#### [Exercise prompt]
Write the listing out again word for word. Pictures do not belong in the copy.

#### [Working data]

□ □ □ □ □ □ □

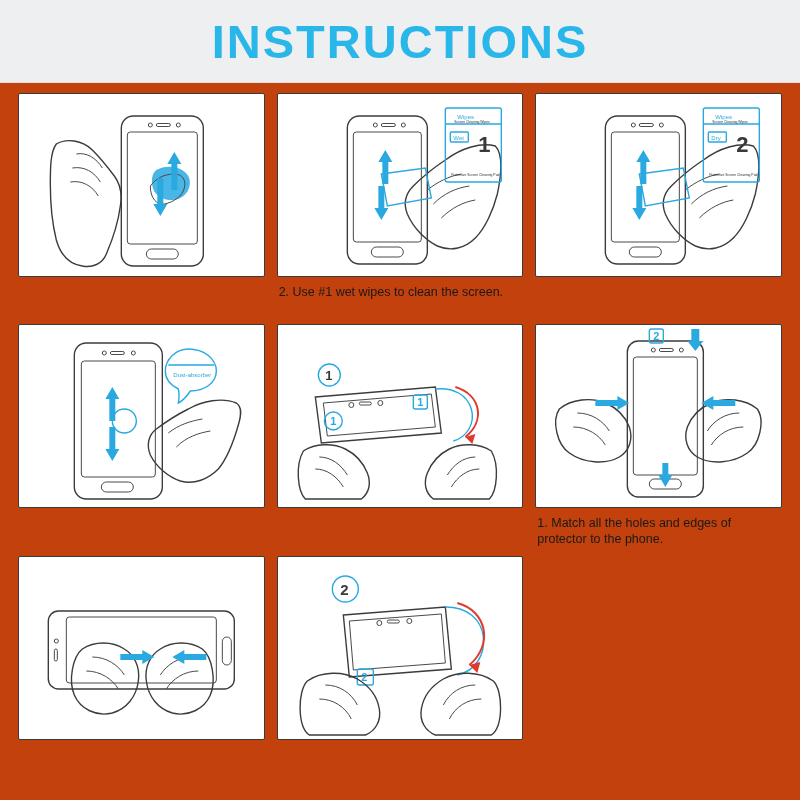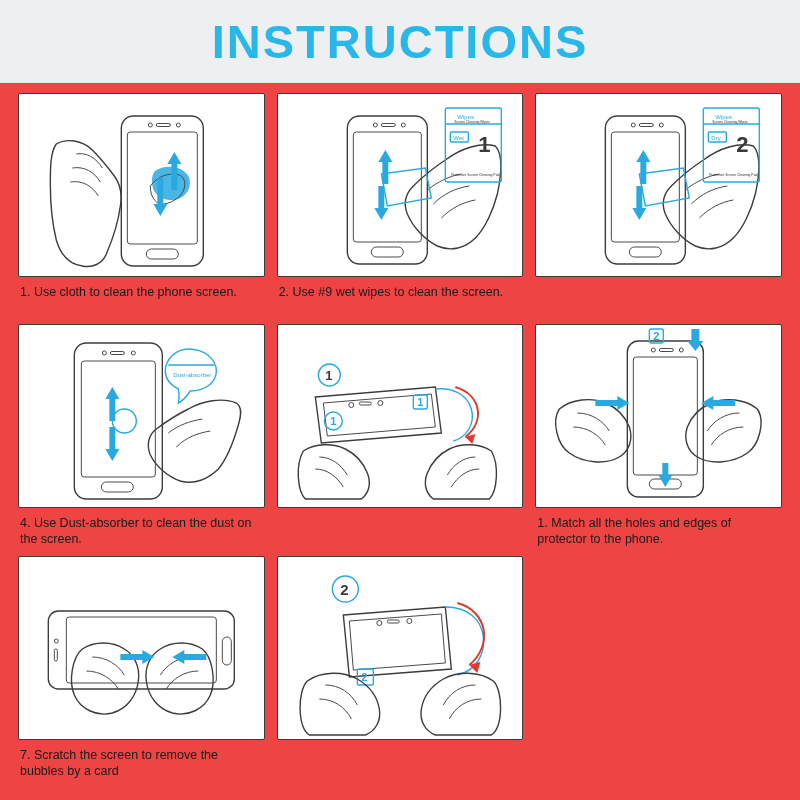"INSTRUCTIONS" .sheet { background: #ef4444 -> #c2410c }
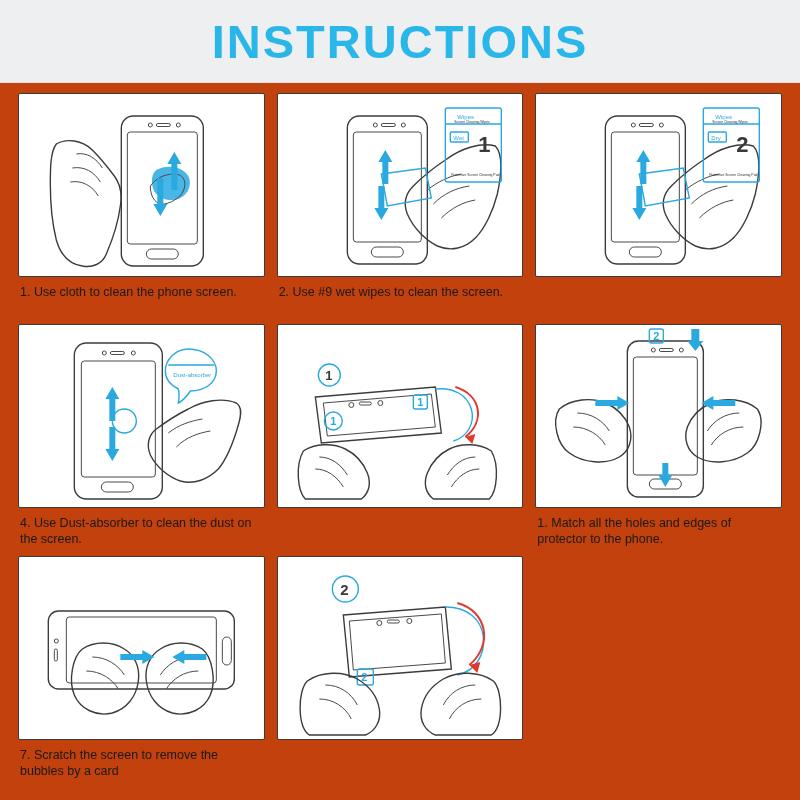"1. Use cloth to clean" div.caption { html: <div>1. Use cloth to clean the phone screen.</div> -> none }
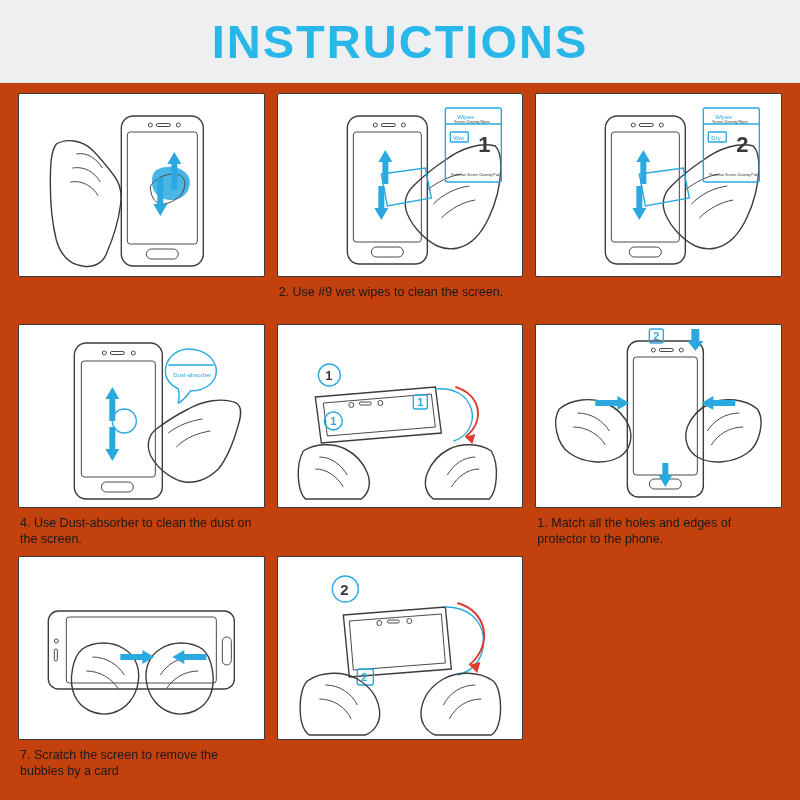"2. Use #9 wet wipes" div.caption { text: 9 -> 1 }
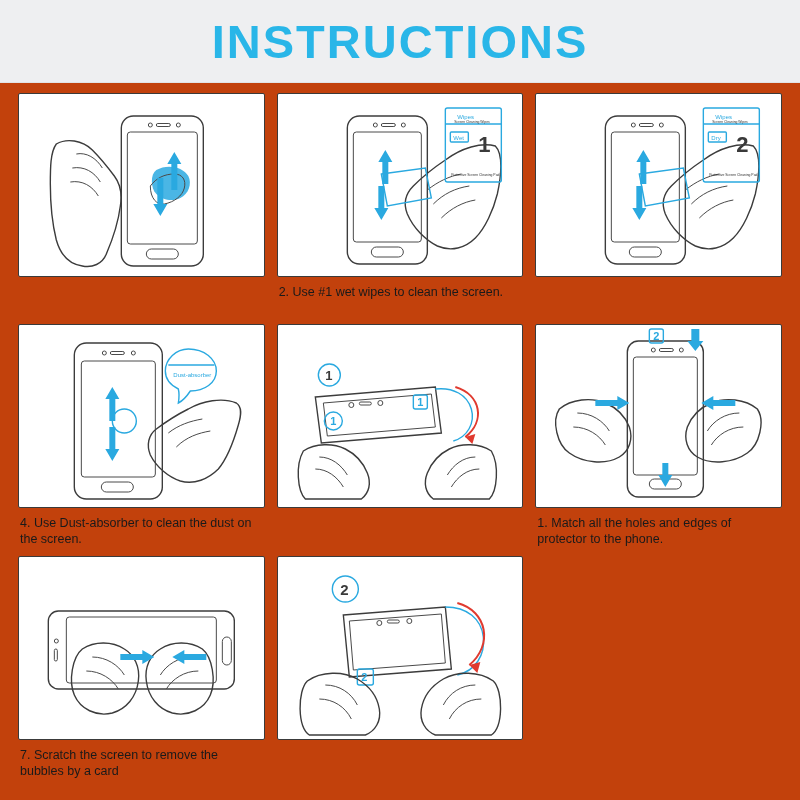"4. Use Dust-absorber to clean" div.caption { html: <div>4. Use Dust-absorber to clean the dust on the screen.</div> -> none }
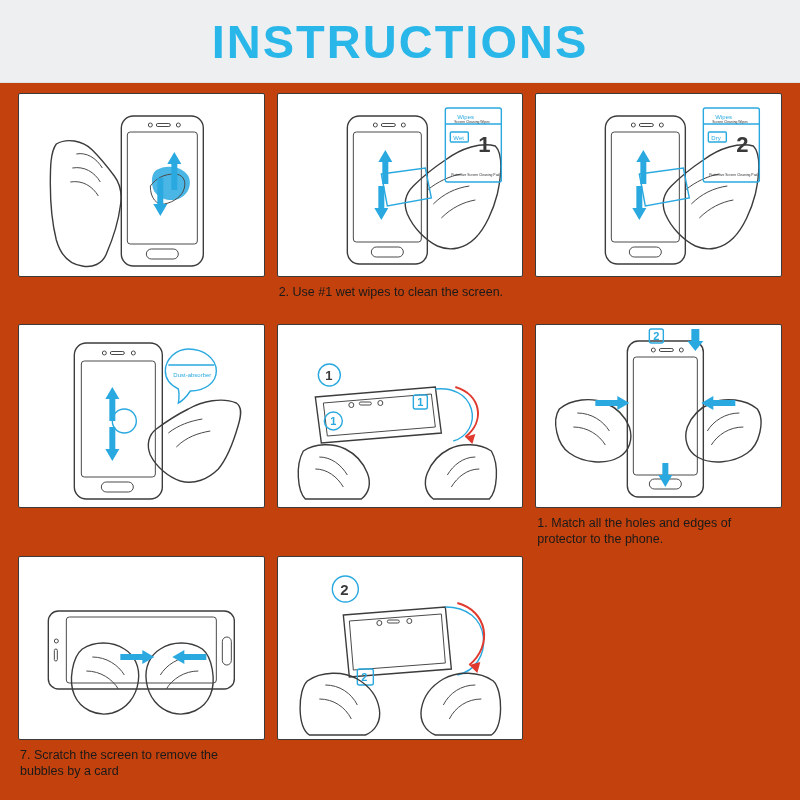"7. Scratch the screen to" div.caption { html: <div>7. Scratch the screen to remove the bubbles by a card</div> -> none }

□ □ □ □ □ □ □

#### [Answer section]
"INSTRUCTIONS" .sheet { background: #ef4444 -> #c2410c }
"1. Use cloth to clean" div.caption { html: <div>1. Use cloth to clean the phone screen.</div> -> none }
"2. Use #9 wet wipes" div.caption { text: 9 -> 1 }
"4. Use Dust-absorber to clean" div.caption { html: <div>4. Use Dust-absorber to clean the dust on the screen.</div> -> none }
"7. Scratch the screen to" div.caption { html: <div>7. Scratch the screen to remove the bubbles by a card</div> -> none }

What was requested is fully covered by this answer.